▶ **Goal of the exercise**:
Go through the entries one line at a time, and gather every line that has the word "données".

▶ **Exercise input**:
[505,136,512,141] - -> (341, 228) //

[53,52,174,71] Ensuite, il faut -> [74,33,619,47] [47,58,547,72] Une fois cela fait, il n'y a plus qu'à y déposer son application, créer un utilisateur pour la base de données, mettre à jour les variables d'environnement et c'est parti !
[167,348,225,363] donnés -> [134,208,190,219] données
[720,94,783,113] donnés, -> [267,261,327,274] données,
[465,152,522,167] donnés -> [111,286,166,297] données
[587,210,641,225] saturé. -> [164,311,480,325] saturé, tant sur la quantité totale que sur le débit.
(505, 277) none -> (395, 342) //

==

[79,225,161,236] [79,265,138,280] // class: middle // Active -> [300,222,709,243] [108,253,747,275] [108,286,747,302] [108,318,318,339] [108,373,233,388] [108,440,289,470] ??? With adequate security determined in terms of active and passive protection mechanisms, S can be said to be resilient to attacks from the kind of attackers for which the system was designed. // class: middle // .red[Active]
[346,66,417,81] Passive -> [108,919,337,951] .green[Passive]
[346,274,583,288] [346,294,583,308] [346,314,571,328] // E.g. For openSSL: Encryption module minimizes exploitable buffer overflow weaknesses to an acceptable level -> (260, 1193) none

▶ **Completed task**:
[53,52,174,71] Ensuite, il faut -> [74,33,619,47] [47,58,547,72] Une fois cela fait, il n'y a plus qu'à y déposer son application, créer un utilisateur pour la base de données, mettre à jour les variables d'environnement et c'est parti !
[167,348,225,363] donnés -> [134,208,190,219] données
[720,94,783,113] donnés, -> [267,261,327,274] données,
[465,152,522,167] donnés -> [111,286,166,297] données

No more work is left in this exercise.